GDPR and Technology One Year On
Sometimes it feels difficult to know how to say anything new in relation to General Data Protection Regulation (GDPR). For about two years now, those of us in the industry with the ‘GDPR expert’ tag—as if there is such a thing; it is a bit like Brexit for me: everyone’s an expert and no-one has a clue—have been telling various businesses that, “It is a great thing, it keeps data owners honest’, ‘you should have always been doing this. What’s the fuss about?’ and, ‘but seriously, have you not been keeping your data secure before now?’

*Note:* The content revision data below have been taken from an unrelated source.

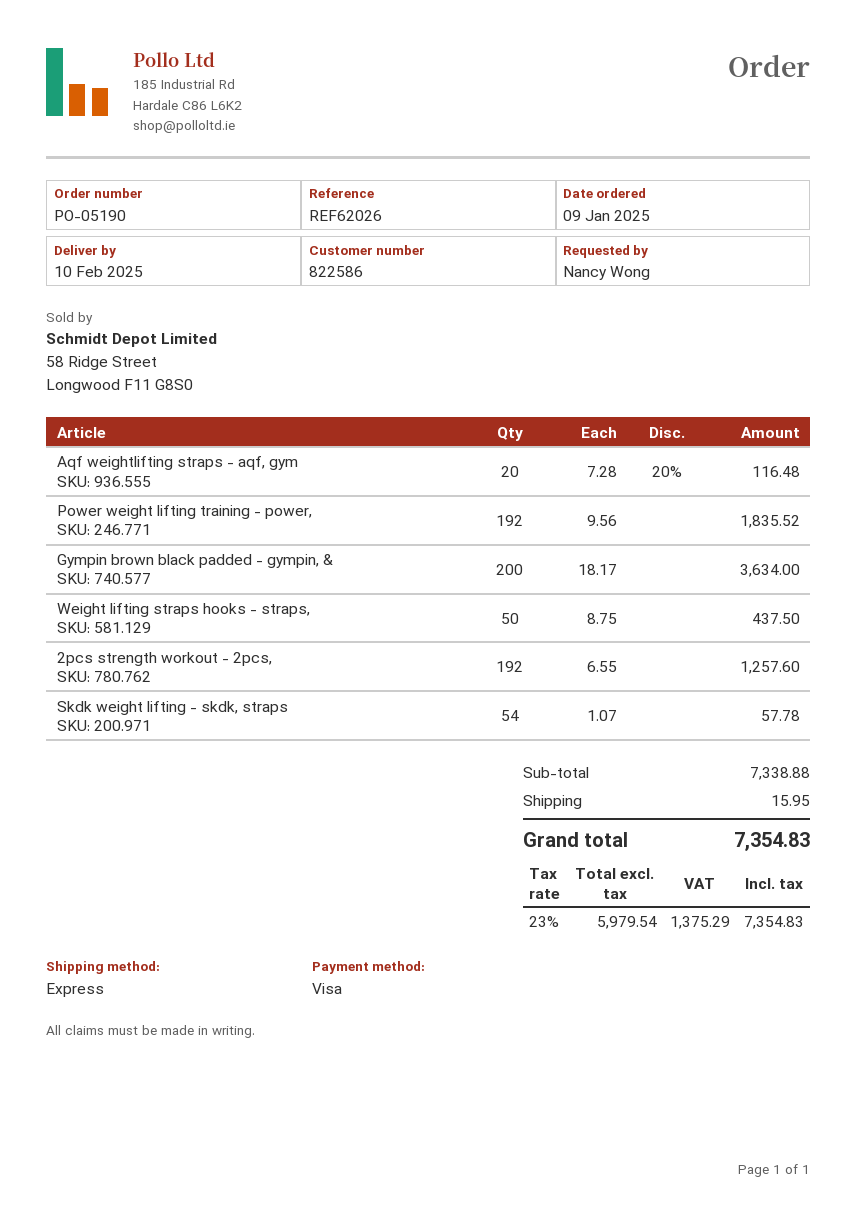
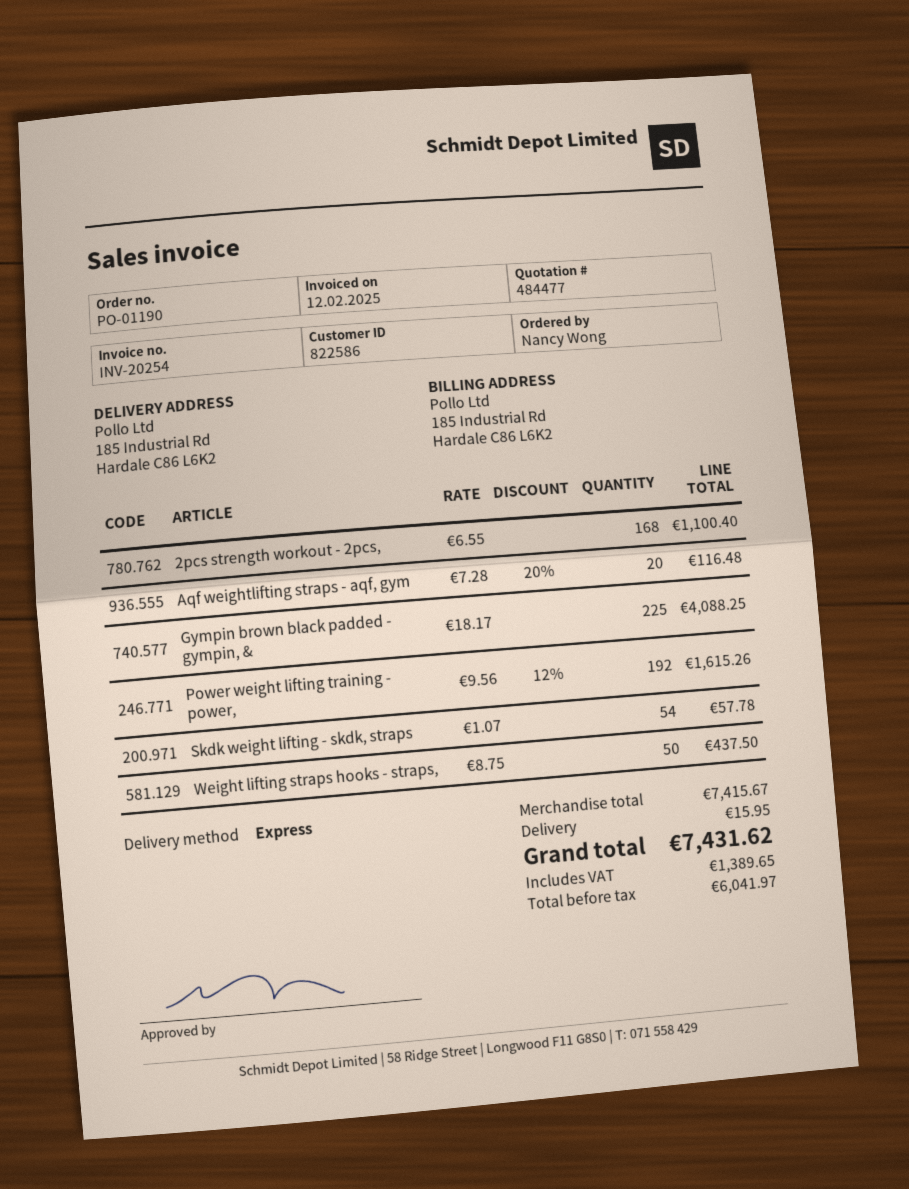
order number: PO-05190 -> PO-01190
Power weight lifting training - power,: 192 x 9.56 = 1835.52 -> 192 x 9.56 - 12% = 1615.26
Gympin brown black padded - gympin, &: 200 x 18.17 = 3634.00 -> 225 x 18.17 = 4088.25
2pcs strength workout - 2pcs,: 192 x 6.55 = 1257.60 -> 168 x 6.55 = 1100.40
subtotal: 7338.88 -> 7415.67
net: 5979.54 -> 6041.97
tax: 1375.29 -> 1389.65
total: 7354.83 -> 7431.62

But even I have to admit that the introduction of this legislation, and the media coverage it has received— including in the mainstream—has shone a light on some maybe slightly dusty dark corners of both business and consumer behaviours. From a business perspective, it has been a case of ‘can we, can’t we?’ in the main decision making process of, “Tell you what, let us play safe and not do anything that might be deemed a little risky.” The whole theory of accountability causes problems because it is judgement-based, it is not an absolute rule and so for businesses that have put data into the operational camp, where rules are binary, it is hard for them to know how to apply a variable data strategy within the confines of the legislation.
From a consumer’s point of view, it is a whole new world of rights to understand, and in some cases, exploit. The legislation can range from giving them the belief that every email a company sends requires a written invitation before it is sent, through to the right to demand subject access requests (SAR), or to be forgotten; whatever the context or circumstance. The fact that businesses still need to process personal information for contractual or operational purposes can get lost in translation. And then there are those who, in recent cases, have shown that individuals can fraudulently exploit businesses by demanding SARs on other individuals, relying on the business running scared of their obligations and so not insisting on ID validation.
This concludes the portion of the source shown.